Stored items from a collection:
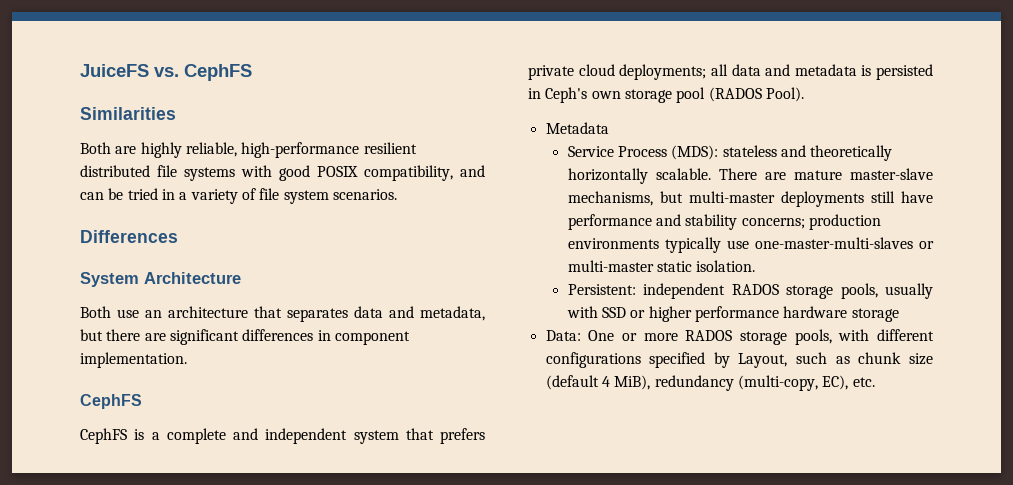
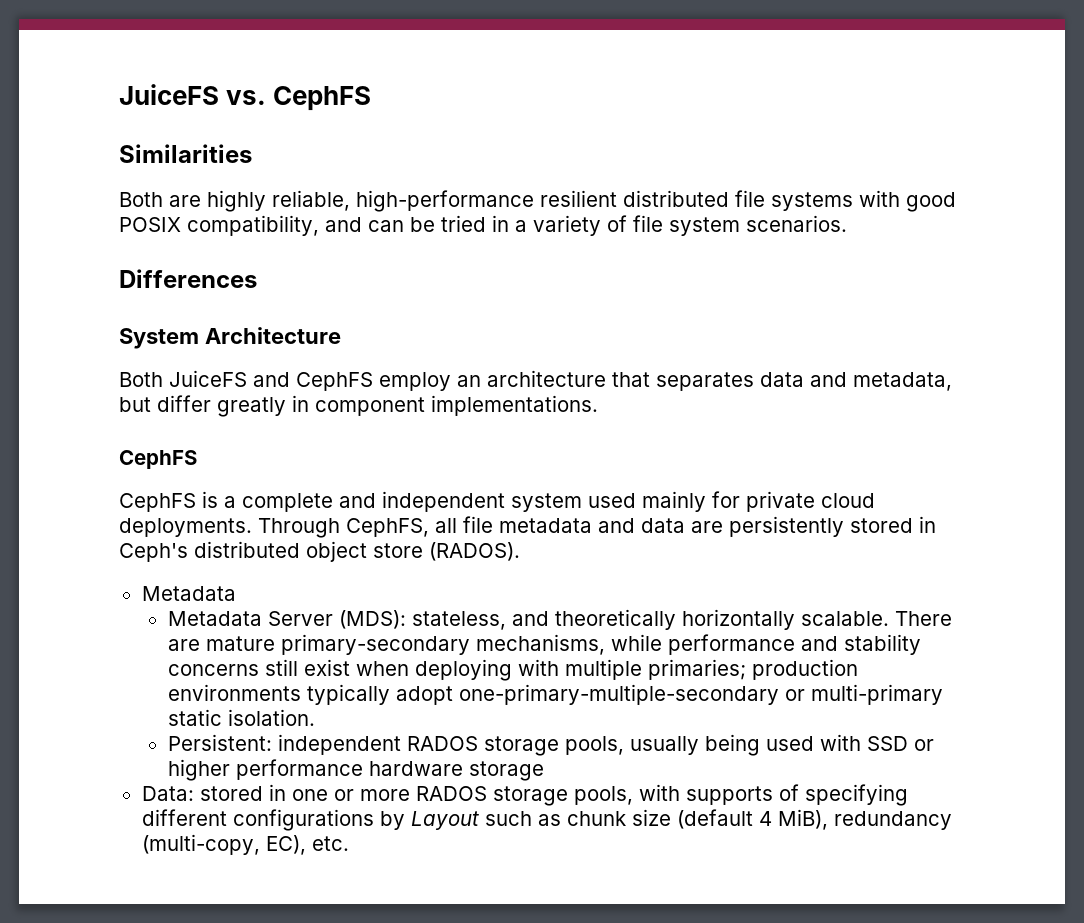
- Both use an architecture that separates data and metadata, but there are significant differences in component implementation.
+ Both JuiceFS and CephFS employ an architecture that separates data and metadata, but differ greatly in component implementations.
- CephFS is a complete and independent system that prefers private cloud deployments; all data and metadata is persisted in Ceph's own storage pool (RADOS Pool).
+ CephFS is a complete and independent system used mainly for private cloud deployments. Through CephFS, all file metadata and data are persistently stored in Ceph's distributed object store (RADOS).
  Metadata
- Service Process (MDS): stateless and theoretically horizontally scalable.
+ Metadata Server (MDS): stateless, and theoretically horizontally scalable.
- There are mature master-slave mechanisms, but multi-master deployments still have performance and stability concerns; production environments typically use one-master-multi-slaves or multi-master static isolation.
+ There are mature primary-secondary mechanisms, while performance and stability concerns still exist when deploying with multiple primaries; production environments typically adopt one-primary-multiple-secondary or multi-primary static isolation.
- Persistent: independent RADOS storage pools, usually with SSD or higher performance hardware storage
+ Persistent: independent RADOS storage pools, usually being used with SSD or higher performance hardware storage
- Data: One or more RADOS storage pools, with different configurations specified by Layout, such as chunk size (default 4 MiB), redundancy (multi-copy, EC), etc.
+ Data: stored in one or more RADOS storage pools, with supports of specifying different configurations by Layout such as chunk size (default 4 MiB), redundancy (multi-copy, EC), etc.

TASK DESCRIPTION:
Using the entries above, restate word for word every line from the one that contains "used with SSD or higher performance hardware storage" through the last.

OUTPUT OF THE EXERCISE:
+ Persistent: independent RADOS storage pools, usually being used with SSD or higher performance hardware storage
- Data: One or more RADOS storage pools, with different configurations specified by Layout, such as chunk size (default 4 MiB), redundancy (multi-copy, EC), etc.
+ Data: stored in one or more RADOS storage pools, with supports of specifying different configurations by Layout such as chunk size (default 4 MiB), redundancy (multi-copy, EC), etc.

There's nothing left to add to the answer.